WORK REQUEST: All of the data below is to be repeated exactly, except for the pictures.

::::::::

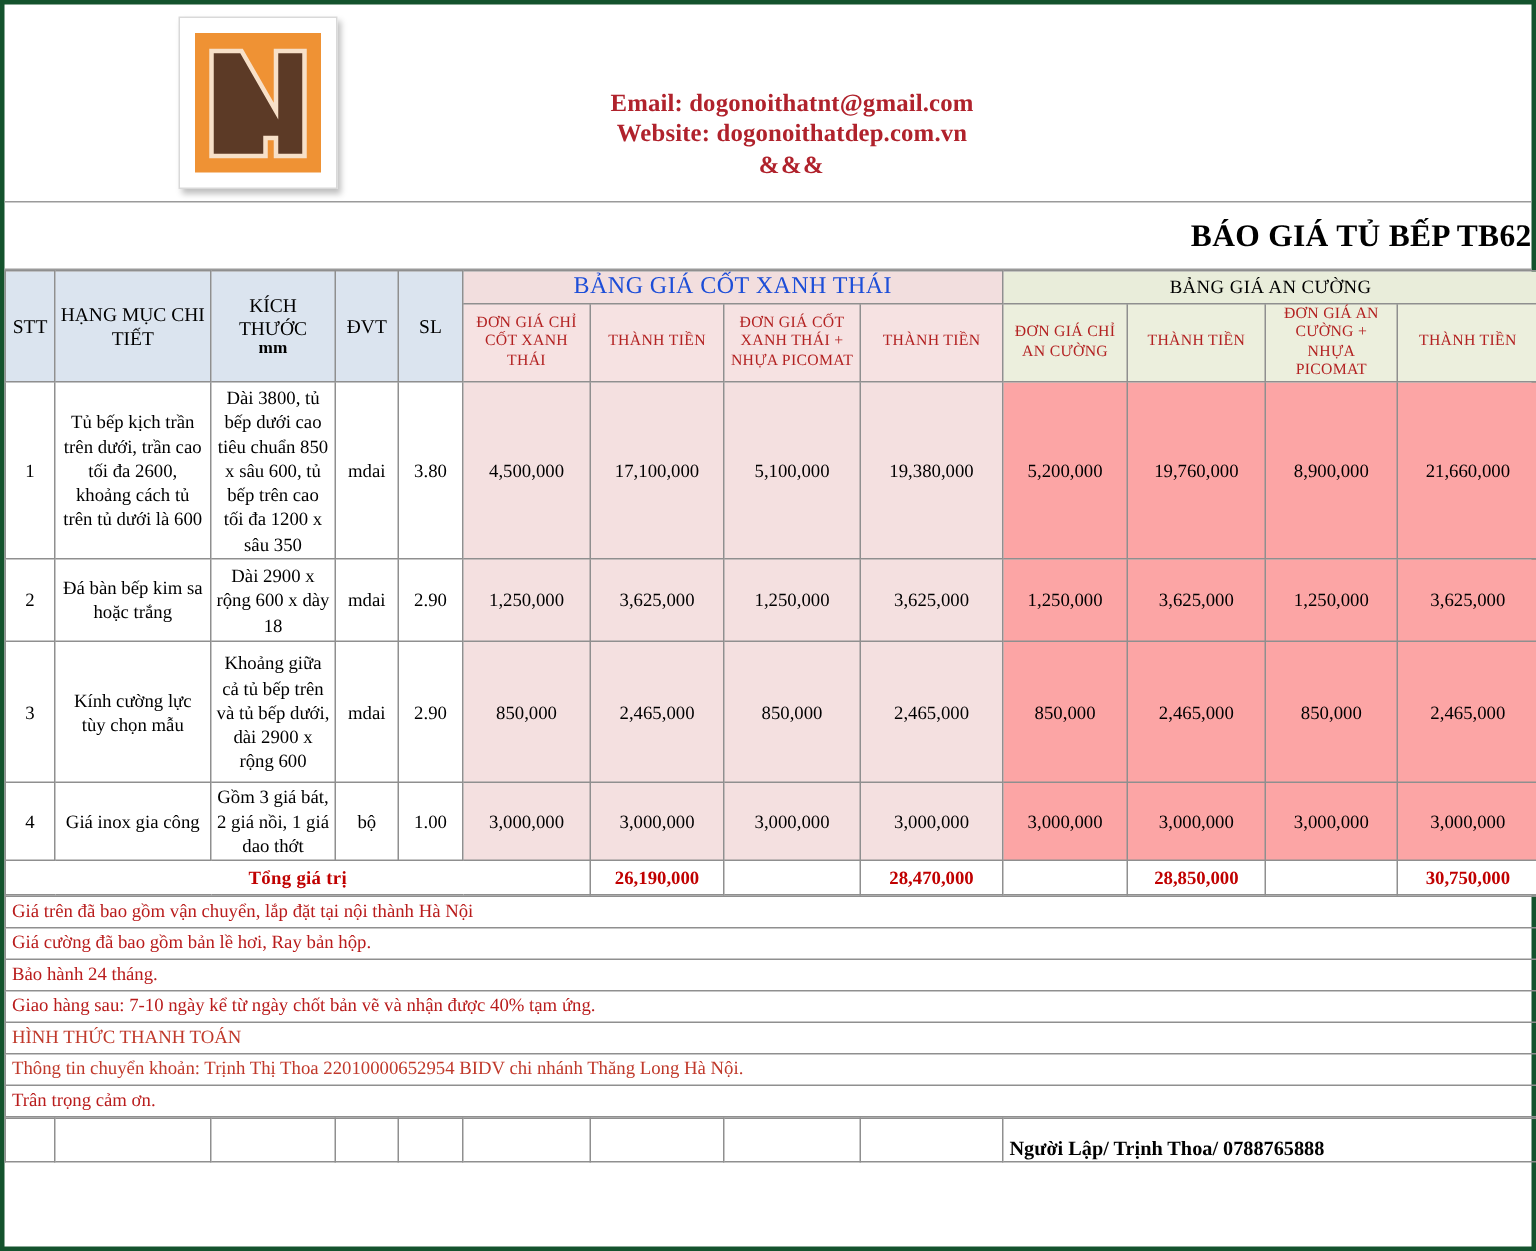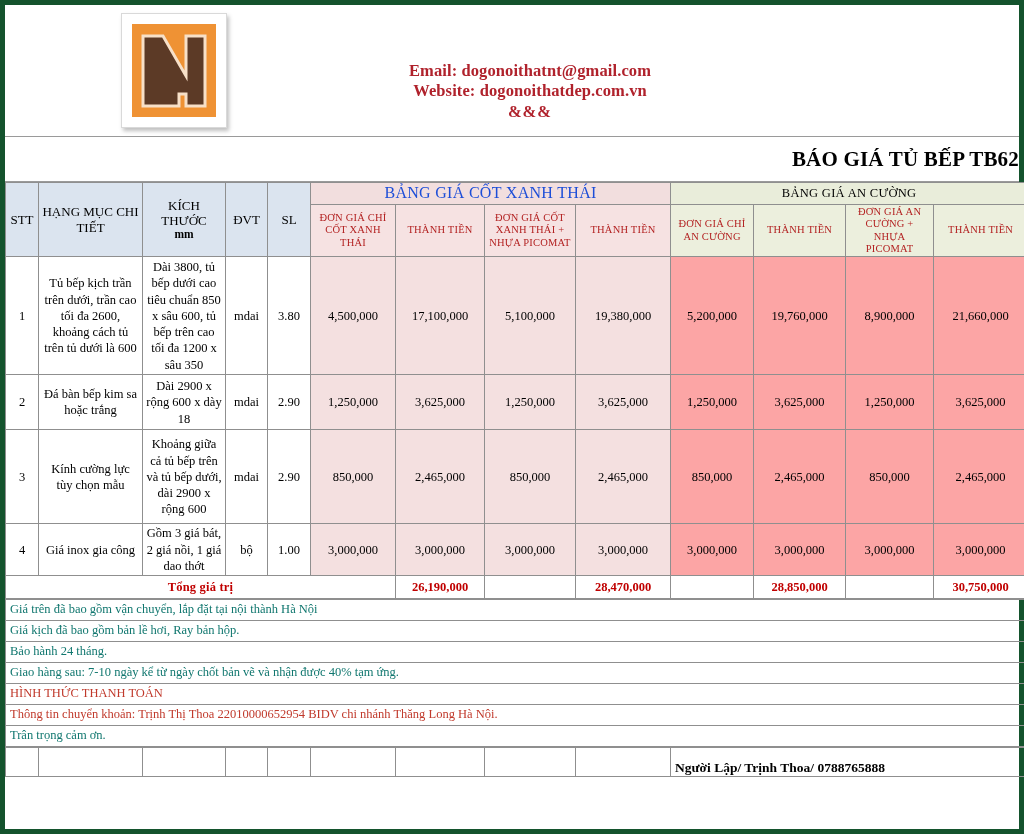--- a/index.html
+++ b/index.html
@@ -20,7 +20,7 @@
     height: 834px;
     position: relative;
     box-sizing: border-box;
-    border: 5px solid #14532d;
+    border: 3px solid #14532d;
     background: #fff;
     display: flex;
     flex-direction: column;

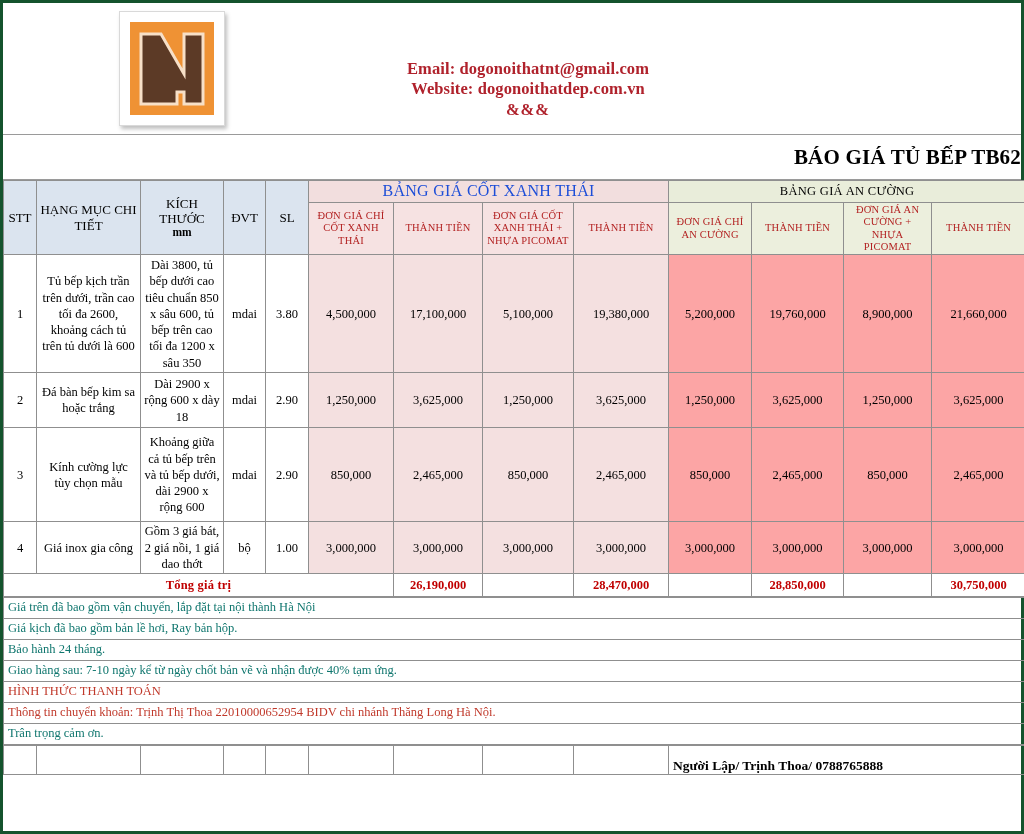--- a/index.html
+++ b/index.html
@@ -179,7 +179,7 @@
     vertical-align: middle;
   }
   td.note-red { color: #c0392b; }
-  td.note-black { color: #0f766e; margin-left: 16px; }
+  td.note-black { color: #b91c1c; margin-left: 16px; }
 
   
   table.bottom-grid {

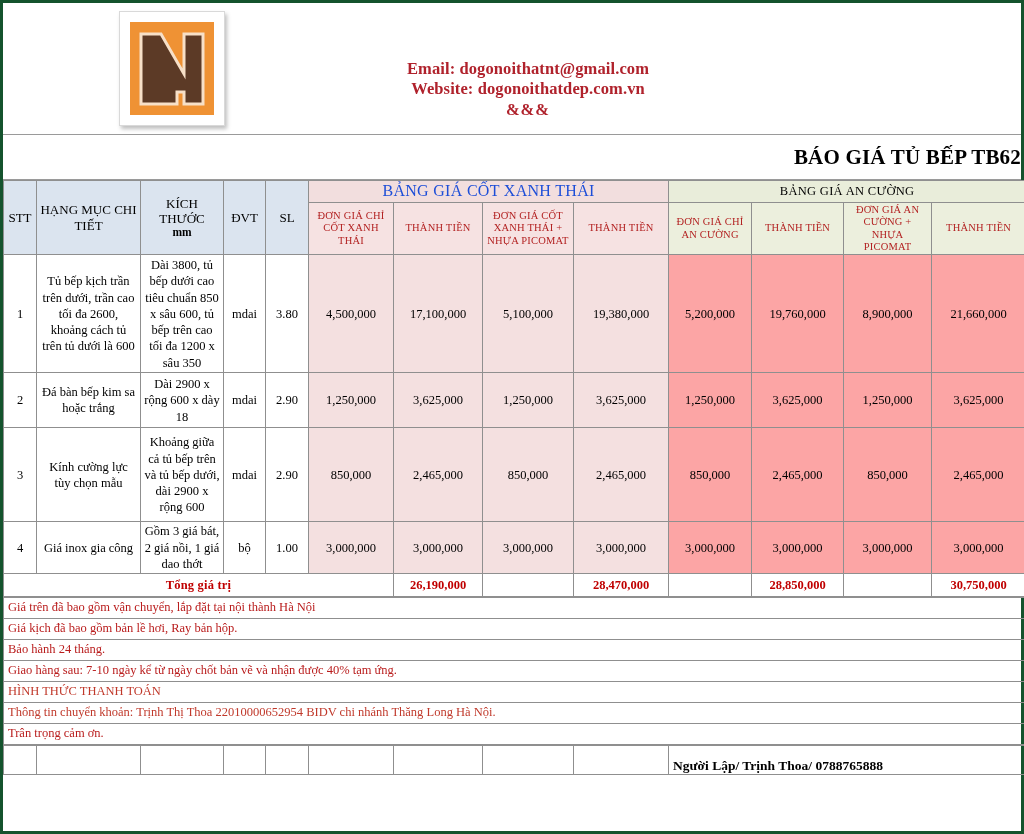--- a/index.html
+++ b/index.html
@@ -356,7 +356,7 @@
         <td class="note-black">Giá trên đã bao gồm vận chuyển, lắp đặt tại nội thành Hà Nội</td>
       </tr>
       <tr>
-        <td class="note-black">Giá kịch đã bao gồm bản lề hơi, Ray bản hộp.</td>
+        <td class="note-black">Giá cường đã bao gồm bản lề hơi, Ray bản hộp.</td>
       </tr>
       <tr>
         <td class="note-black">Bảo hành 24 tháng.</td>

::::::::

RESPONSE AREA:
--- a/index.html
+++ b/index.html
@@ -20,7 +20,7 @@
     height: 834px;
     position: relative;
     box-sizing: border-box;
-    border: 5px solid #14532d;
+    border: 3px solid #14532d;
     background: #fff;
     display: flex;
     flex-direction: column;

--- a/index.html
+++ b/index.html
@@ -179,7 +179,7 @@
     vertical-align: middle;
   }
   td.note-red { color: #c0392b; }
-  td.note-black { color: #0f766e; margin-left: 16px; }
+  td.note-black { color: #b91c1c; margin-left: 16px; }
 
   
   table.bottom-grid {

--- a/index.html
+++ b/index.html
@@ -356,7 +356,7 @@
         <td class="note-black">Giá trên đã bao gồm vận chuyển, lắp đặt tại nội thành Hà Nội</td>
       </tr>
       <tr>
-        <td class="note-black">Giá kịch đã bao gồm bản lề hơi, Ray bản hộp.</td>
+        <td class="note-black">Giá cường đã bao gồm bản lề hơi, Ray bản hộp.</td>
       </tr>
       <tr>
         <td class="note-black">Bảo hành 24 tháng.</td>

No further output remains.